* Obama stresses rooting out waste and abuse from system
* Admits the debate hard, plan has lots of moving parts
* Focus will shift to foreign policy and global economy
WASHINGTON, Sept 20 - President Barack Obama conducted a massive media blitz on Sunday to try to convince more Americans to back a U.S. healthcare overhaul that he and his Democrats are determined to pass despite a lack of Republican support.
Obama appeared on four U.S. television networks to promote his plans, insisting they would not lead to middle-class tax increases as critics suspect, and trying to put an exclamation point on a debate that has lasted months and could be in its final weeks.
A Gallup poll last week found that by 60 percent to 38 percent, Americans do not believe the government can expand healthcare coverage without raising taxes on the middle class or affecting the quality of care.
On CBS' "Face the Nation," Obama insisted he could still keep his campaign pledge not to raise taxes on people making less than $250,000. He said much of the cost of the overhaul, his top domestic priority, could be funded by rooting out waste and abuse from the current system.
"I can still keep that promise because as I've said, about two-thirds of what we've proposed would be from money that's already in the healthcare system but just being spent badly.
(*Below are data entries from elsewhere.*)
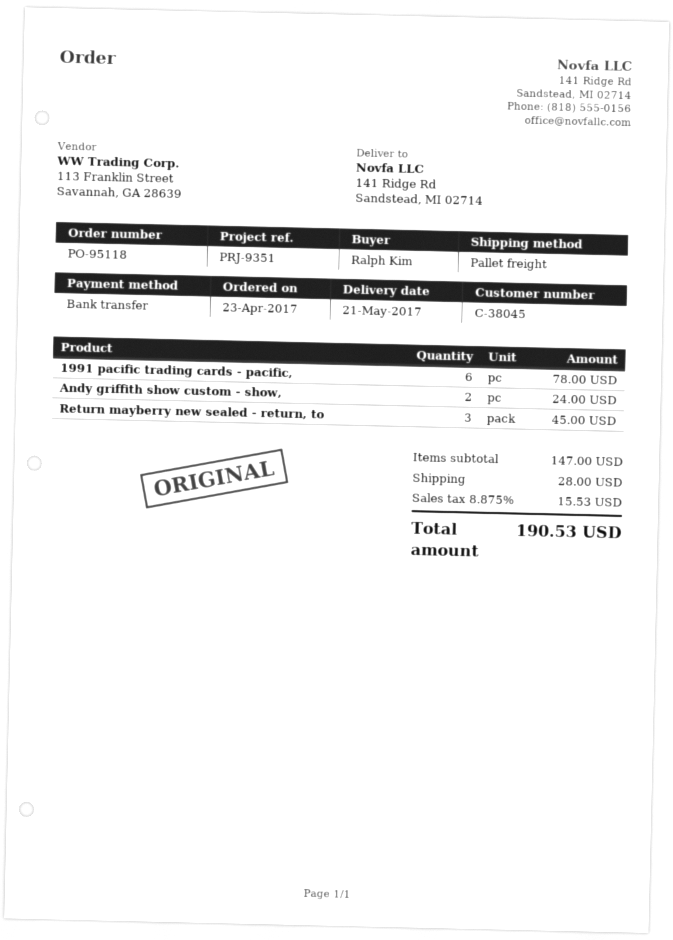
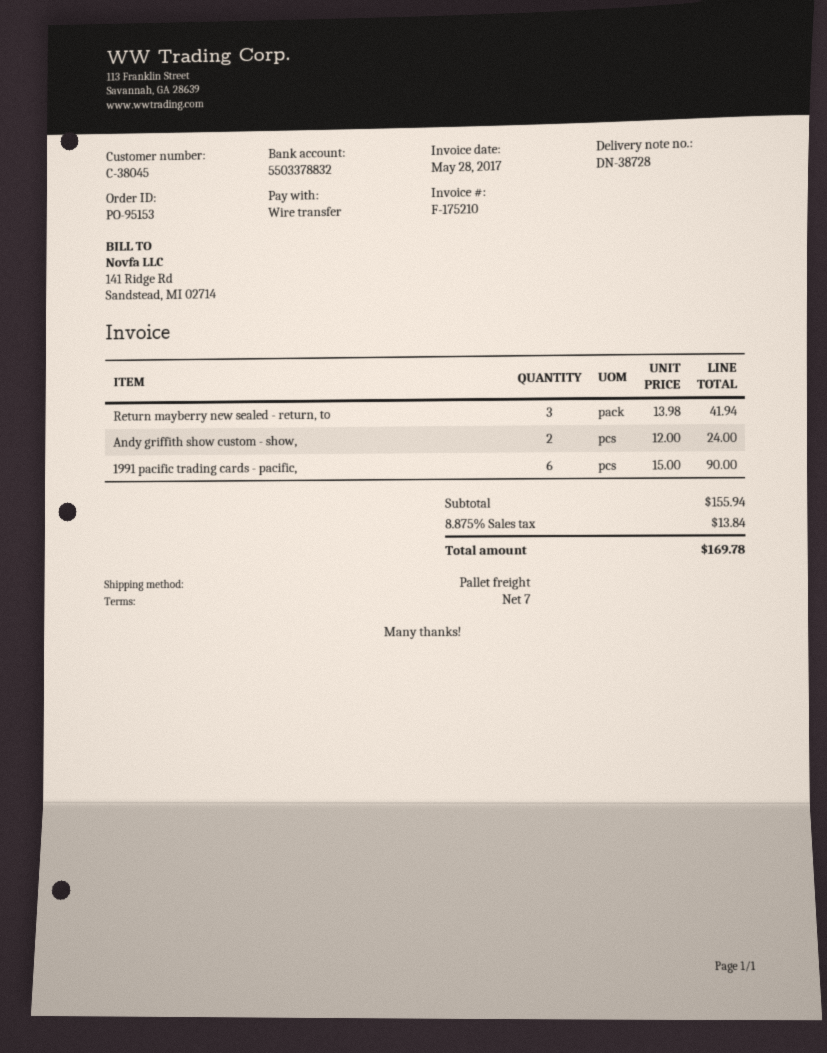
order number: PO-95118 -> PO-95153
1991 pacific trading cards - pacific,: 6 for 78.00 -> 6 for 90.00
Return mayberry new sealed - return, to: 3 for 45.00 -> 3 for 41.94
subtotal: 147.00 -> 155.94
shipping: 28.00 -> none
tax: 8.875% = 15.53 -> 8.875% = 13.84
total: 190.53 -> 169.78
And as I said before, this is not me making wild assertions," Obama said.
A proposal by Democratic Senator Max Baucus, chairman of the Senate Finance Committee, would provide some of the funding by imposing a fee on expensive health insurance policies. It could raise $215 billion over 10 years and pay for a fourth of the cost of a $856 billion plan.
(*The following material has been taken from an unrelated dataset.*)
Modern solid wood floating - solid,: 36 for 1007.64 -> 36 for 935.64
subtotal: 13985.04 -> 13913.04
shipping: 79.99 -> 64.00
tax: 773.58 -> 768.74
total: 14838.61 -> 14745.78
Asked whether insurance companies would pass on the costs of the fee to consumers, Obama said, "Here's the problem, they're passing on those costs to the consumer anyway."
Obama told CNN's "State of the Union" that the average annual healthcare plan cost $13,000 and that most Americans would not be affected by the fee.
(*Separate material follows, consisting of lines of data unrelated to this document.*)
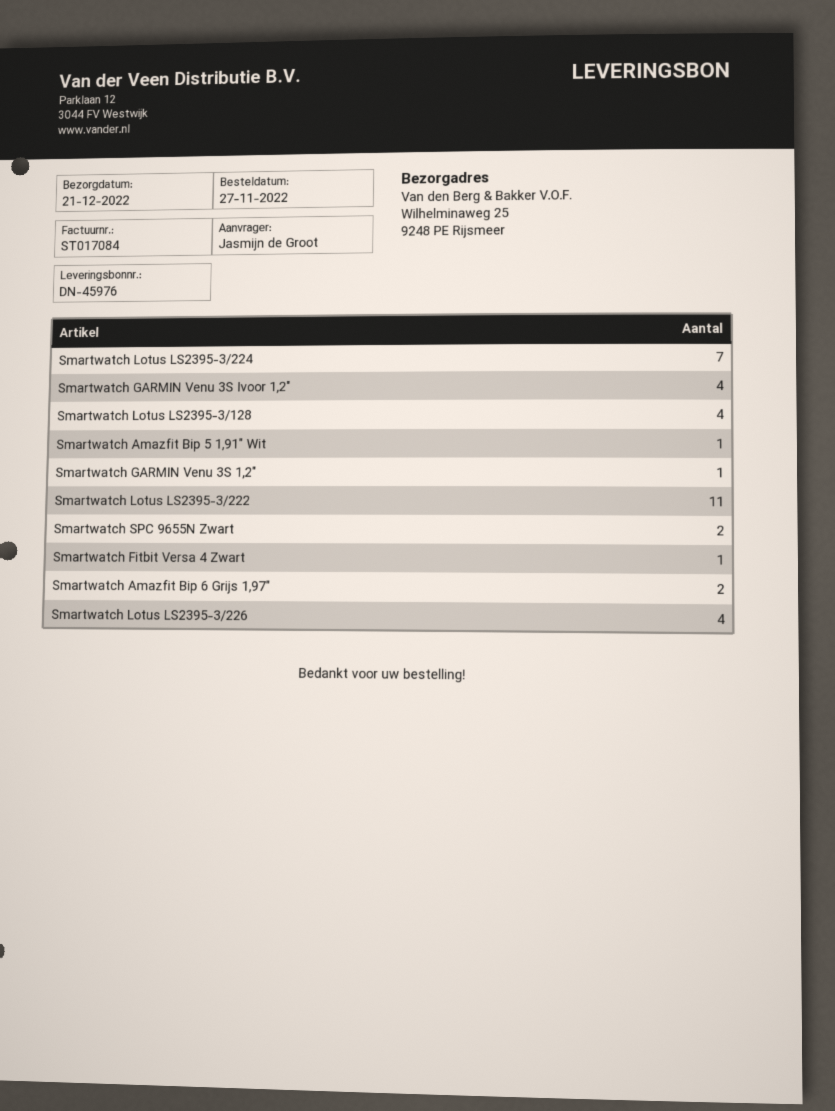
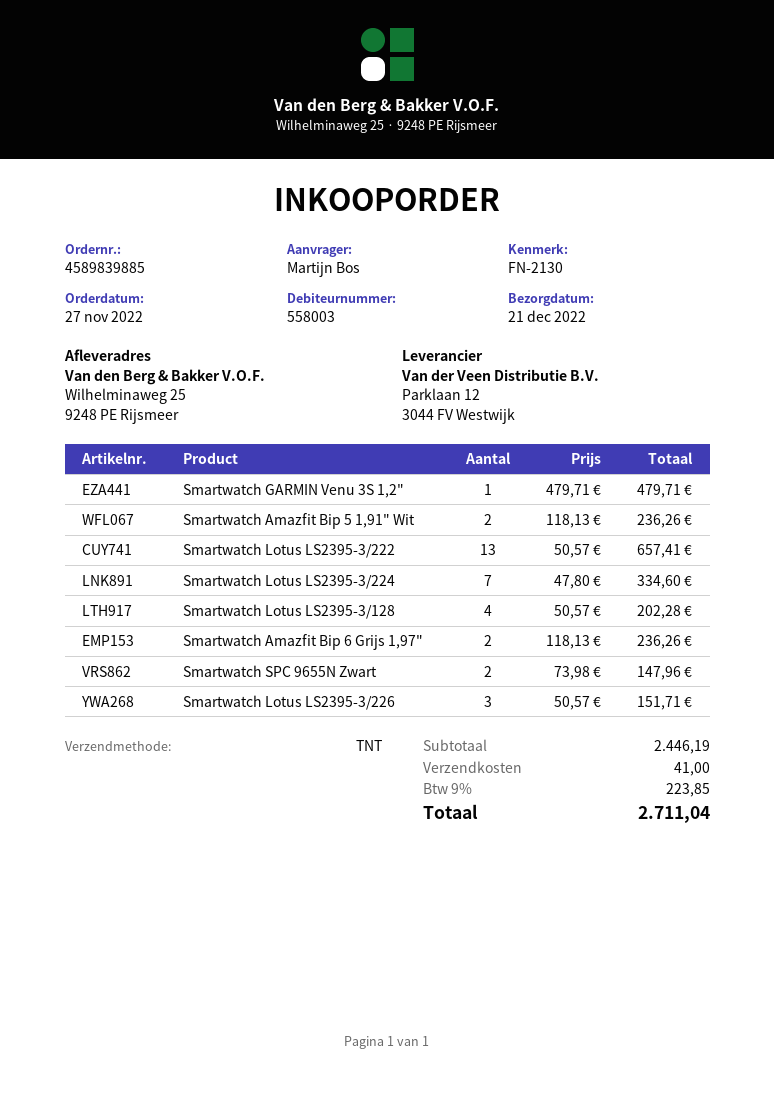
ordered by: Jasmijn de Groot -> Martijn Bos
Smartwatch GARMIN Venu 3S Ivoor 1,2": 4 -> none
Smartwatch Amazfit Bip 5 1,91" Wit: 1 -> 2
Smartwatch Lotus LS2395-3/222: 11 -> 13
Smartwatch Fitbit Versa 4 Zwart: 1 -> none
Smartwatch Lotus LS2395-3/226: 4 -> 3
Obama's campaign for healthcare has been marked by raucous debate among Americans skeptical of the plan. Republican Representative Joe Wilson of South Carolina had to apologize for shouting "You lie" at Obama during his recent speech to a joint session of the U.S. Congress.
The exchange led former President Jimmy Carter to complain that Obama was a victim of racism, a claim Obama dismissed in the interviews.
"You know, I think that it really has more to do with the fact that there are some people who think government can't do anything. As I said, there's some people who just cynically want to defeat me politically, but there's nothing new about that," Obama told Univision.
Obama, who has devoted dozens of speeches and interviews to healthcare, admitted the debate had been a struggle.
"It's hard," he told CBS. "And there are a lot of moving parts. And so I appreciate the fact that the American people are really cautious about this because it's important to them and the majority of people still have health insurance."
Obama's blitz came just before he departs Washington for a week in New York and Pittsburgh to focus on foreign policy and the global economy.
Obama's overhaul of the $2.5 trillion healthcare industry has been besieged by critics and slowed by intense battles in Congress, where elements of the insurance and healthcare industries have lobbied hard against parts of the plan.
Opinion polls show Americans are divided over the effort, designed to rein in costs, improve care, regulate insurers and expand coverage to many of the 46 million people in the United States who now have none.
The interviews were taped on Friday.